STAGE 3: Preliminary Work-Space Set-Up

  1. Education-related books will be rearranged to display ALL my math and education-reference books as well as any books that I’d make copies from. I will need another bookcase or some special bins in order to store it all. Curriculum, textbooks, and worksheets will have to go downstairs to the rec room along with most of the manipulatives.
  2. Desk drawers and organization products will be completely reorganized, my set of little colored drawers will come up to help with organizing CDs, etc. so that the desk top is clear. I will bring my large laptop up and keep it there.

 

Stage 4: Comfort and Decor Set-up
Part of reclaiming the room is making it a haven to retreat to. This will be the funnest stage and will take the longest.

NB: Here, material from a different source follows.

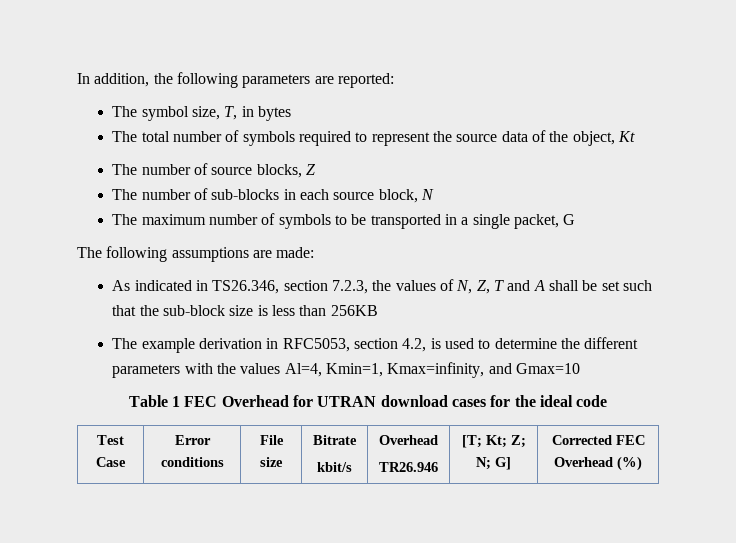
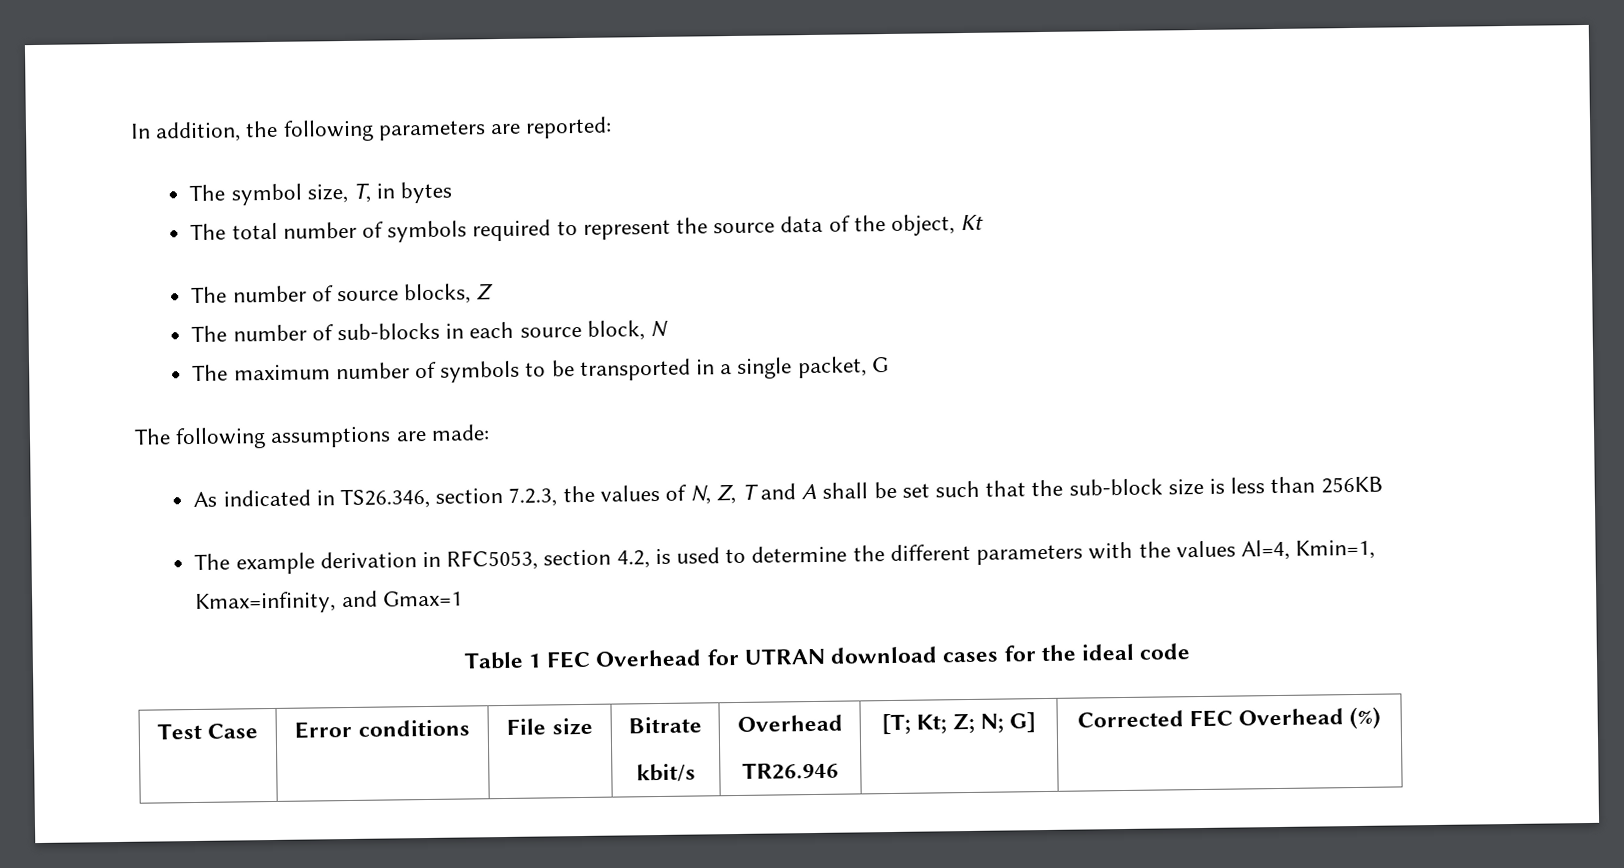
- The example derivation in RFC5053, section 4.2, is used to determine the different parameters with the values Al=4, Kmin=1, Kmax=infinity, and Gmax=10
+ The example derivation in RFC5053, section 4.2, is used to determine the different parameters with the values Al=4, Kmin=1, Kmax=infinity, and Gmax=1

  1. The armchair and ottoman will be clear of everything, except maybe a comfy throw or extra pillow, and ready to be sat in.
  2. Novel bookcases will move from the guest room into my room, along the wall that once held the clothing-box and table, and I may add more high shelving so I can display all my snow globes and coaches. This will help make the guest room project easier.
  3. Artwork will be displayed. Possibly the watercolor of Venice my parents gave me (they got it on their honeymoon, which I had stowed-away on as a fetus), if Peter doesn’t like it. Otherwise, my funny-bunny poster and/or a set of round mirrors of varying sizes that is currently selling for under $20 at Target.
  4. Purses may be displayed vertically along one wall on special hooks, if I can find room and manage it, at least for my favorites. 

 

Steps 5+: Items From Elsewhere
I have stuff from my previous jobs that are in the kitchen and my car. I also will move the printer/fax/scanner down to the basement and bring the other electronics (which are currently in the living room) upstairs.

 

It sounds exhausting, but it’s doable with time and help with the heavy lifting. The first step will be hard, but if I don’t try to do any of Step 2 during that step, I’ll get through it in a day. The second step will take a while, but it is essential to making the room and my stuff useable and managable for the long run. I’m determined not to rush to Step 4 until I at least get through Steps 1 and 2, and I can think about it a little, but Steps 5+ will be so much easier if I do steps 2 and 3 thoroughly without jumping ahead.

 

UPDATE 2/3/10 @ 7:40pm: It looks like I’m going to have to leave Step 1 as it remains after the little sorting I did today and move to Step 2. If I get Part 1 (the craft supplies) and Part 2 (clothing) done tomorrow, I can clear off the table, move the clothing tub partially blocking the doorway, and remove the table from the room, so I have more room to work.